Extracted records

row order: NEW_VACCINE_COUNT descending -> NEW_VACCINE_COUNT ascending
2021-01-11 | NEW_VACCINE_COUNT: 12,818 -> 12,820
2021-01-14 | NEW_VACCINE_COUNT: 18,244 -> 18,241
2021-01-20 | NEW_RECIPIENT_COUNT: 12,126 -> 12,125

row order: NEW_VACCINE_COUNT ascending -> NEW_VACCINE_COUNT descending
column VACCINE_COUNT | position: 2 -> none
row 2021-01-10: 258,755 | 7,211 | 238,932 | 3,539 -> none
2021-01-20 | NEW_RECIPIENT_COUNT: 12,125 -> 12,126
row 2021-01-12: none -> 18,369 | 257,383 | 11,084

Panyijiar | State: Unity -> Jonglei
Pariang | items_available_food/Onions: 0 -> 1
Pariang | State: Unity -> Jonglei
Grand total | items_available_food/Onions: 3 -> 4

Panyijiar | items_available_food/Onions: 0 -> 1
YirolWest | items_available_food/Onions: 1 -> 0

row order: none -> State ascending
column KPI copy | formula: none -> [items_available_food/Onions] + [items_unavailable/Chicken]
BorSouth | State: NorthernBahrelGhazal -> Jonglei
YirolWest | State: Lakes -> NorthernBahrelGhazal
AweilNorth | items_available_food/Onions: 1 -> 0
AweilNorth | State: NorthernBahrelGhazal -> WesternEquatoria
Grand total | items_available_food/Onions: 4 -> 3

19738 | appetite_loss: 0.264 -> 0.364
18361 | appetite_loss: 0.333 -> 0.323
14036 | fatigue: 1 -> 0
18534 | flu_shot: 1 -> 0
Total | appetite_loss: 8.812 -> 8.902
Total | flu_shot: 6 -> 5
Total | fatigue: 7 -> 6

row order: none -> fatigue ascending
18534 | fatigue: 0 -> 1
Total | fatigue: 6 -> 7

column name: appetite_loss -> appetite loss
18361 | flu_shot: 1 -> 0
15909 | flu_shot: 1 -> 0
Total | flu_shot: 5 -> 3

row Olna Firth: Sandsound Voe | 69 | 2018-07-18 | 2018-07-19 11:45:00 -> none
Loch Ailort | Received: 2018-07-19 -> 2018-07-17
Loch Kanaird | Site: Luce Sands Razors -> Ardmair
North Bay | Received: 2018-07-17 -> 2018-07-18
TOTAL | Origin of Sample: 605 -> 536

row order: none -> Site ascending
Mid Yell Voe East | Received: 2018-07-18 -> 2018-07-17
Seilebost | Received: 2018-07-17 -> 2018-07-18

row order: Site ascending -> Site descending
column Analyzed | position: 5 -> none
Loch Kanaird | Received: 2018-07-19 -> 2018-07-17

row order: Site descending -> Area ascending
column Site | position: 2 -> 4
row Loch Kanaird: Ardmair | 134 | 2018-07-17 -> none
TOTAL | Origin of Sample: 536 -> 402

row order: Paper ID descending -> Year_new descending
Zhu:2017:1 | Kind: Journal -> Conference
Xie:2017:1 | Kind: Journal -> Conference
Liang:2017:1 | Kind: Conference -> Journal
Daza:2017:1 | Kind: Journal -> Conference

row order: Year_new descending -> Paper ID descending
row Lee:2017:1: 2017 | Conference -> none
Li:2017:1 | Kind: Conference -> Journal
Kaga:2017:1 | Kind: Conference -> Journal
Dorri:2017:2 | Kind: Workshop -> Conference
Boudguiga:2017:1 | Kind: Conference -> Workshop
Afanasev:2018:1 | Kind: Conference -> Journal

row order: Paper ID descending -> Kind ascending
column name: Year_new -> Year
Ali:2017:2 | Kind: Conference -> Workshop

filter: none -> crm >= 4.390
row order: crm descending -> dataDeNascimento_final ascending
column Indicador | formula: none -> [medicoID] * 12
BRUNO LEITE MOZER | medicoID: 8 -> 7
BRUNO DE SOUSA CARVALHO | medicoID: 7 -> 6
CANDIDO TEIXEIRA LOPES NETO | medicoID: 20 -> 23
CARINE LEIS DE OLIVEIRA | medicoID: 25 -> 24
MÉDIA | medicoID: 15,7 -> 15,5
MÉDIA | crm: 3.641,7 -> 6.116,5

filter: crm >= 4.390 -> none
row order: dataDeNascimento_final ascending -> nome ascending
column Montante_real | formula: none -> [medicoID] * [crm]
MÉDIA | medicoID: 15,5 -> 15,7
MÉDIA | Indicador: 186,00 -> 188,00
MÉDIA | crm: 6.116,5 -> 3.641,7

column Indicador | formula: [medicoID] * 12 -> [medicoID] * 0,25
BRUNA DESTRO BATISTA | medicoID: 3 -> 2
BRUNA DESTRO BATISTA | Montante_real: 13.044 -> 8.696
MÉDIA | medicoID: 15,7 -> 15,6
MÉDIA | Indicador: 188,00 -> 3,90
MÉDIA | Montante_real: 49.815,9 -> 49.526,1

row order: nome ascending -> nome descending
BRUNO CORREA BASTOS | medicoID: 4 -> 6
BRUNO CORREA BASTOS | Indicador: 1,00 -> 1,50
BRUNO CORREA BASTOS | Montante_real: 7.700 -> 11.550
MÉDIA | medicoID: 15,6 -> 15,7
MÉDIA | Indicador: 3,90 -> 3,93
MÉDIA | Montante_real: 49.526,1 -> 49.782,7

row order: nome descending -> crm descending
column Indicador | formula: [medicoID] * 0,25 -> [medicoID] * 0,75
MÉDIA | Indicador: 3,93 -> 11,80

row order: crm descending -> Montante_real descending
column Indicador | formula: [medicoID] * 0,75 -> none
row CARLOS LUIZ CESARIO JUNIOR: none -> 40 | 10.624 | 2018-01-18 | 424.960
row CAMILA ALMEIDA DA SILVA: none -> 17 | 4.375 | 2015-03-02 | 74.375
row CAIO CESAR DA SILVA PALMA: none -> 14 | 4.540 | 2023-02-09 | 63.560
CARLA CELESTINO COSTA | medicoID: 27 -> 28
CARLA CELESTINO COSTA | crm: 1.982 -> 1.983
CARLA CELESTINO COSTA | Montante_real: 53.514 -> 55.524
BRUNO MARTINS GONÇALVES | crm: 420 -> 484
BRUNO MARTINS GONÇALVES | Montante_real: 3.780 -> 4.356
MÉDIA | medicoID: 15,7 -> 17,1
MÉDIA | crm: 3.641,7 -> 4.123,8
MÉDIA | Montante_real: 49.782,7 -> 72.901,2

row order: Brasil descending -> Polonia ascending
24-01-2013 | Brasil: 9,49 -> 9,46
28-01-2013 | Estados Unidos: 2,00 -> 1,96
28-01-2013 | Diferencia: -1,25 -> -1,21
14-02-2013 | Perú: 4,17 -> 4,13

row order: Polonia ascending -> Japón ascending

**Required action:** Your task for the entries above: copy exactly the span starting with the line with "Daza:2017:1 | Kind: Journal -> Conference" and going on through the line with "row order: nome ascending -> nome descending", both lines included, and nothing else.

**Answer to the problem:**
Daza:2017:1 | Kind: Journal -> Conference

row order: Year_new descending -> Paper ID descending
row Lee:2017:1: 2017 | Conference -> none
Li:2017:1 | Kind: Conference -> Journal
Kaga:2017:1 | Kind: Conference -> Journal
Dorri:2017:2 | Kind: Workshop -> Conference
Boudguiga:2017:1 | Kind: Conference -> Workshop
Afanasev:2018:1 | Kind: Conference -> Journal

row order: Paper ID descending -> Kind ascending
column name: Year_new -> Year
Ali:2017:2 | Kind: Conference -> Workshop

filter: none -> crm >= 4.390
row order: crm descending -> dataDeNascimento_final ascending
column Indicador | formula: none -> [medicoID] * 12
BRUNO LEITE MOZER | medicoID: 8 -> 7
BRUNO DE SOUSA CARVALHO | medicoID: 7 -> 6
CANDIDO TEIXEIRA LOPES NETO | medicoID: 20 -> 23
CARINE LEIS DE OLIVEIRA | medicoID: 25 -> 24
MÉDIA | medicoID: 15,7 -> 15,5
MÉDIA | crm: 3.641,7 -> 6.116,5

filter: crm >= 4.390 -> none
row order: dataDeNascimento_final ascending -> nome ascending
column Montante_real | formula: none -> [medicoID] * [crm]
MÉDIA | medicoID: 15,5 -> 15,7
MÉDIA | Indicador: 186,00 -> 188,00
MÉDIA | crm: 6.116,5 -> 3.641,7

column Indicador | formula: [medicoID] * 12 -> [medicoID] * 0,25
BRUNA DESTRO BATISTA | medicoID: 3 -> 2
BRUNA DESTRO BATISTA | Montante_real: 13.044 -> 8.696
MÉDIA | medicoID: 15,7 -> 15,6
MÉDIA | Indicador: 188,00 -> 3,90
MÉDIA | Montante_real: 49.815,9 -> 49.526,1

row order: nome ascending -> nome descending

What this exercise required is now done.